DSL Reference - garyrussell/spring-xd GitHub Wiki

Introduction

Spring XD provides a DSL for defining a stream. Over time the DSL is likely to evolve significantly as it gains the ability to define more and more sophisticated streams as well as the steps of a batch job.

Pipes and filters

A simple linear stream consists of a sequence of modules. Typically an Input Source, (optional) Processing Steps, and an Output Sink. As a simple example consider the collection of data from an HTTP Source writing to a File Sink. Using the DSL the stream description is:

http | file

A stream that involves some processing:

http | filter | transform | file

The modules in a stream definition are connected together using the pipe symbol |.

Module parameters

Each module may take parameters. The parameters supported by a module are defined by the module implementation. As an example the http source module exposes port setting which allows the data ingestion port to be changed from the default value.

http --port=1337

It is only necessary to quote parameter values if they contain spaces or the | character. Here the transform processor module is being passed a SpEL expression that will be applied to any data it encounters:

transform --expression='new StringBuilder(payload).reverse()'

If the parameter value needs to embed a single quote, use two single quotes:

// Query is: Select * from /Customers where name='Smith'
scan --query='Select * from /Customers where name=''Smith'''

Named channels

Instead of a source or sink it is possible to use a named channel.
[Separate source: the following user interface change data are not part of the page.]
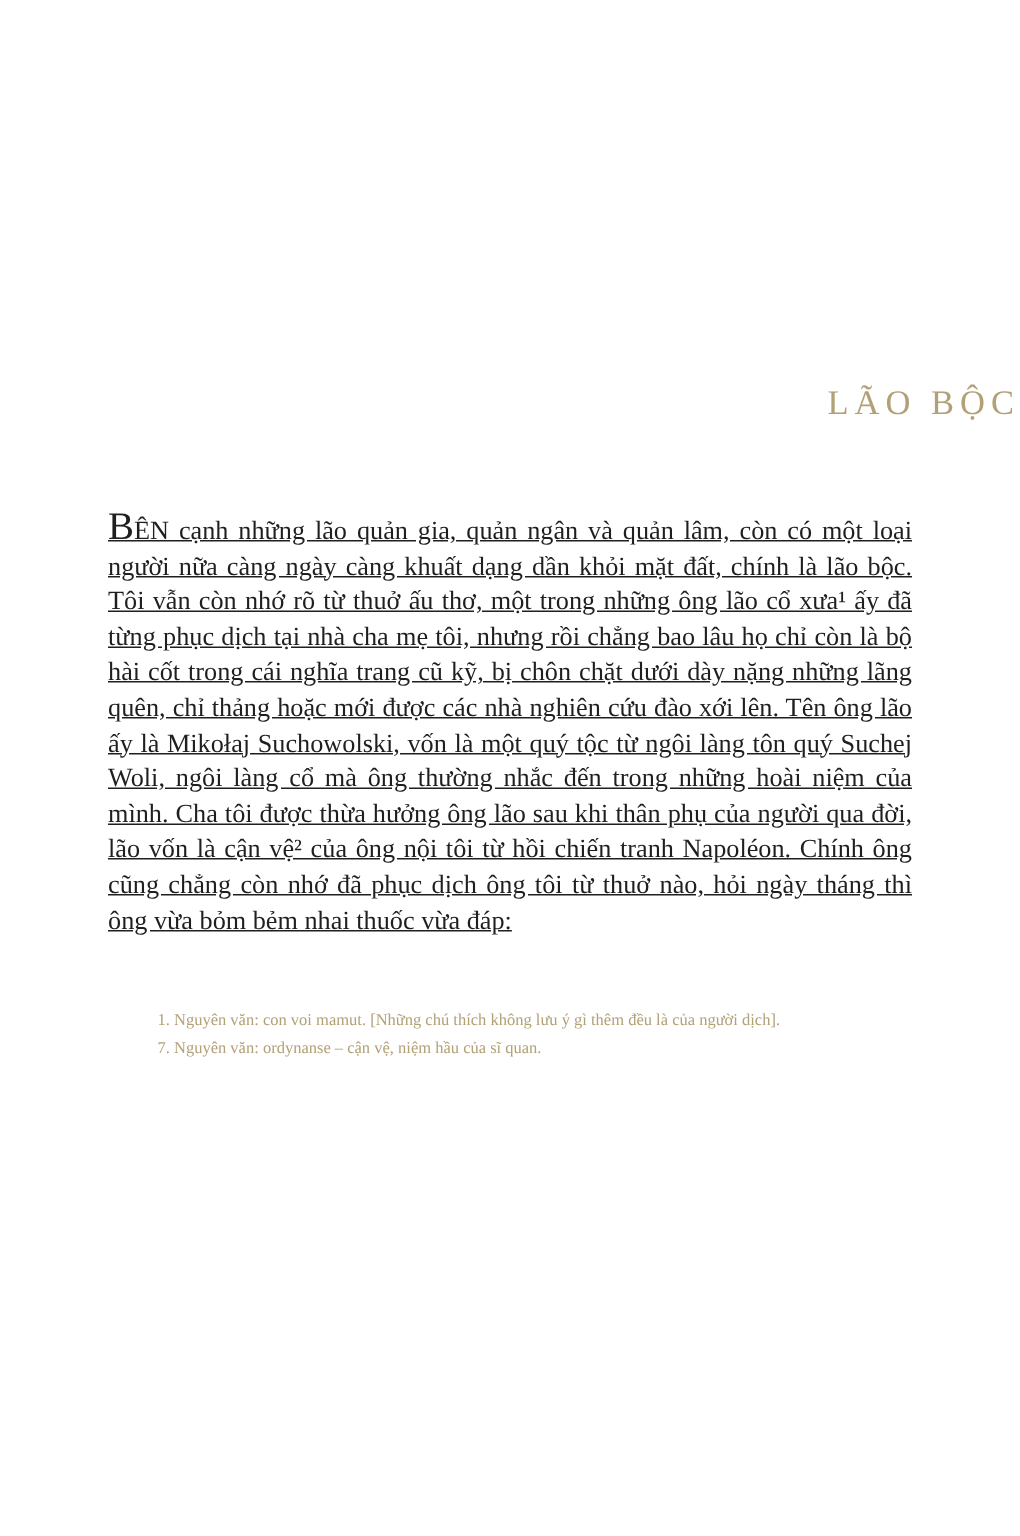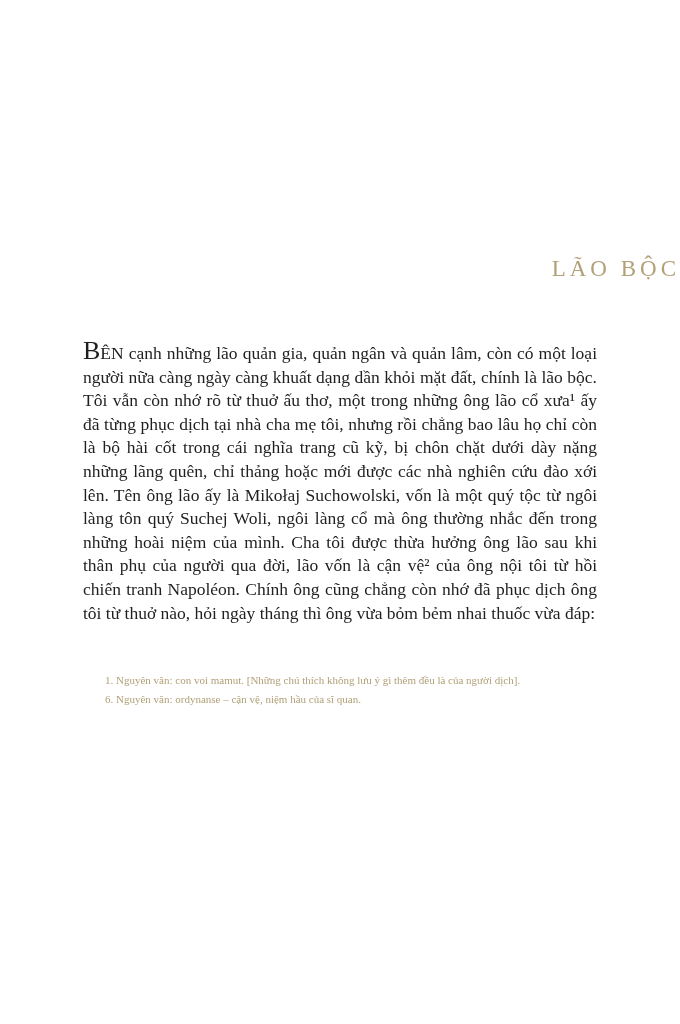"BÊN cạnh những lão quản" .body-text p { margin: 11px -> 0; text-decoration: none -> underline }
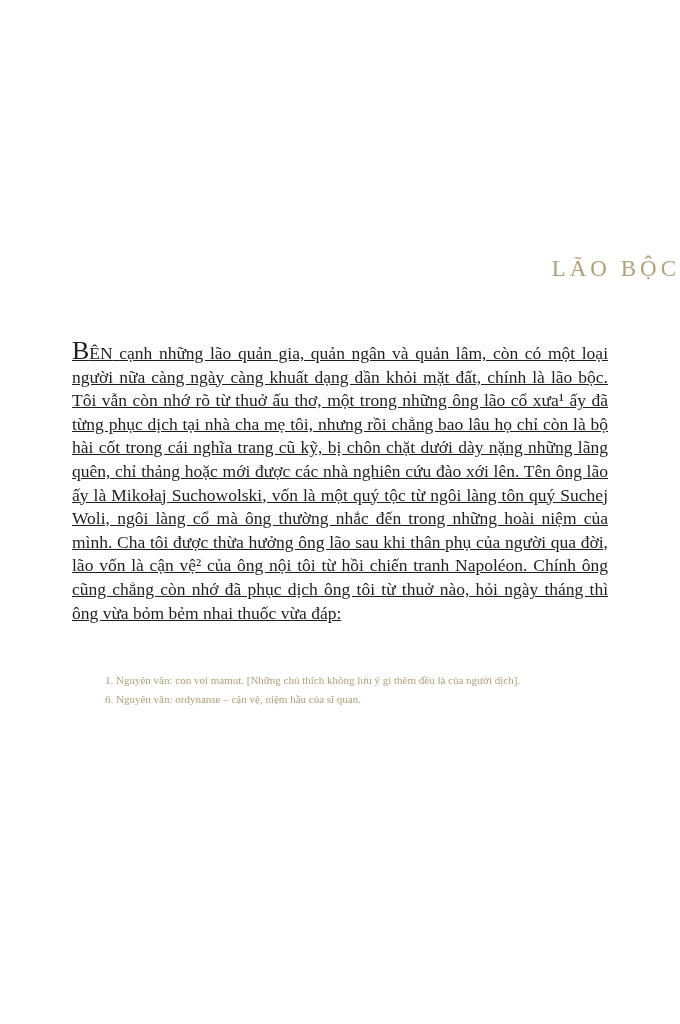"6. Nguyên văn:" span { text: 6 -> 7 }
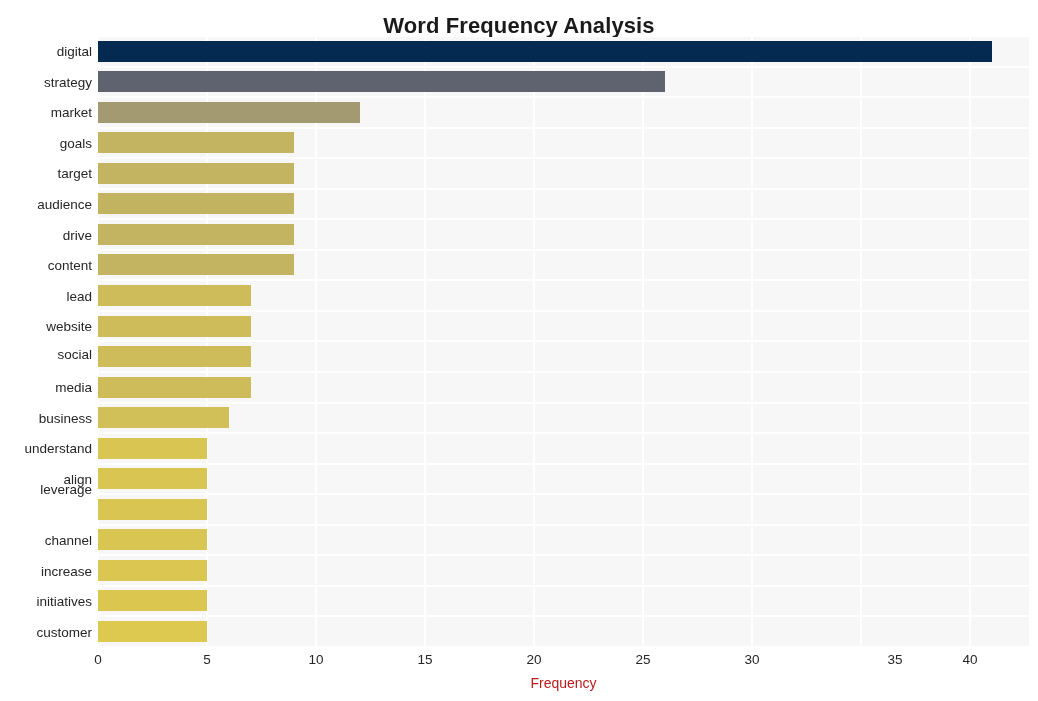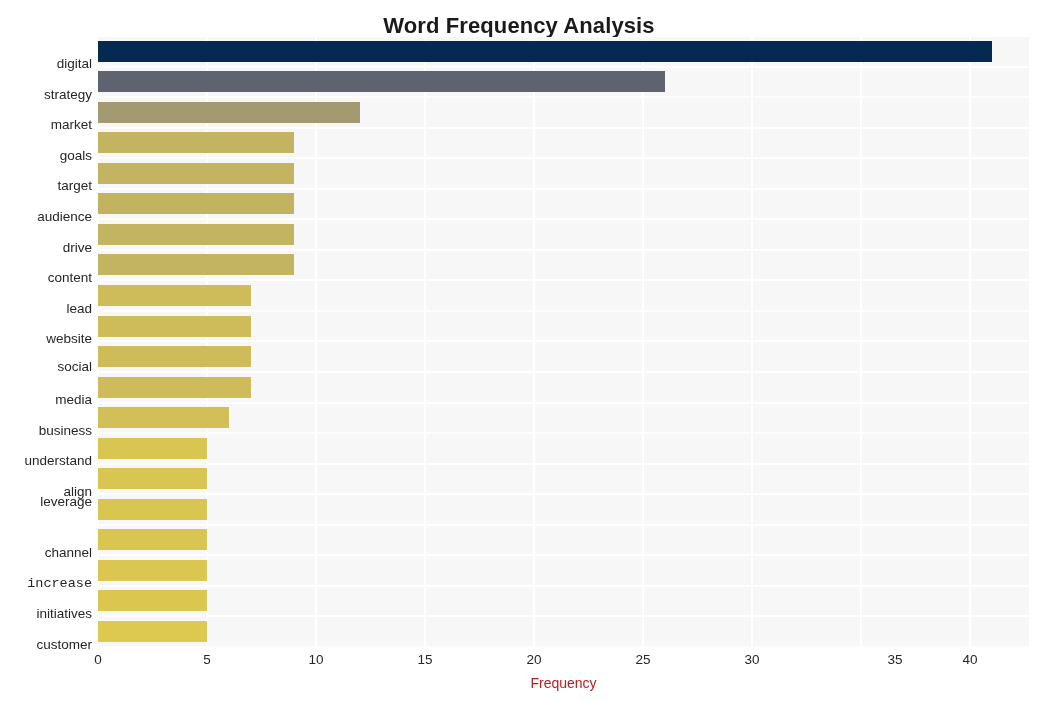"digital" #y-axis-labels { margin-top: 12px -> none }
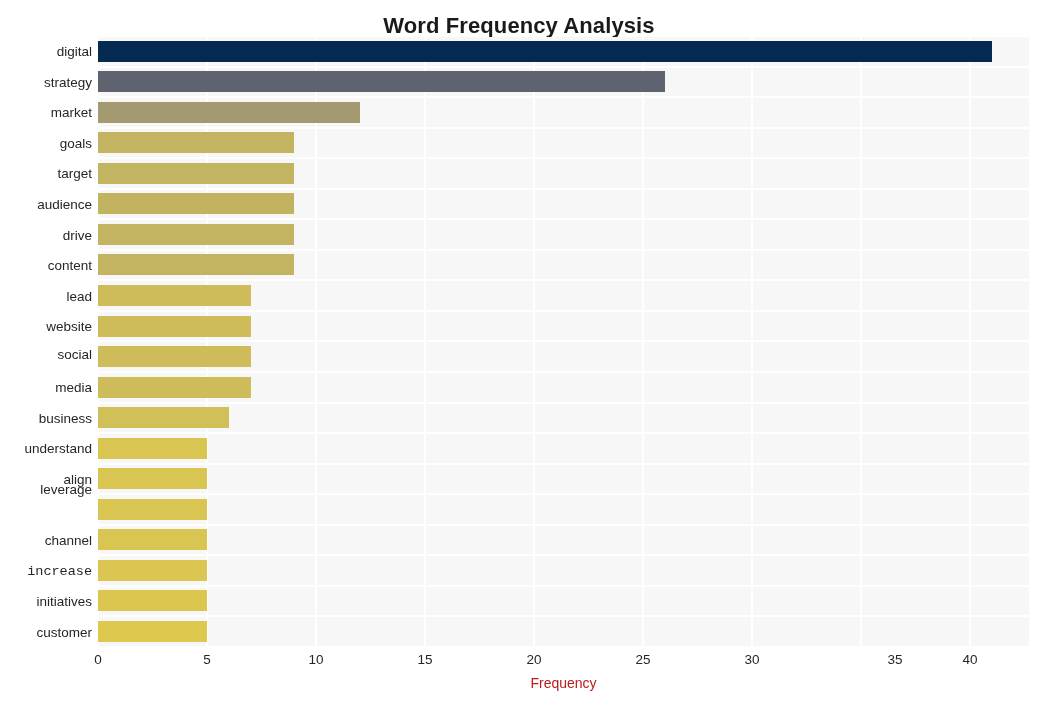"increase" div.y-tick-label { font-family: Liberation Mono, monospace -> none }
Normally the modules in a stream are connected by anonymous internal channels (represented by the pipes), but by using explicitly named channels it becomes possible to construct more sophisticated flows. In keeping with the unix theme, sourcing/sinking data from/to a particular channel uses the > character. A named channel is specified by using a channel type, followed by a : followed by a name. The channel types available are:

queue - this type of channel has point-to-point (p2p) semantics

topic - this type of channel has pub/sub semantics

Here is an example that shows how you can use a named channel to share a data pipeline driven by different input sources.

queue:foo > file

http > queue:foo

time > queue:foo

Now if you post data to the http source, you will see that data intermingled with the time value in the file.

The opposite case, the fanout of a message to multiple streams, is planned for a future release. However, taps are a specialization of named channels that do allow publishing data to multiple sinks. For example:

tap:stream:mystream > file

tap:stream:mystream > log

Once data is received on mystream, it will be written to both file and log.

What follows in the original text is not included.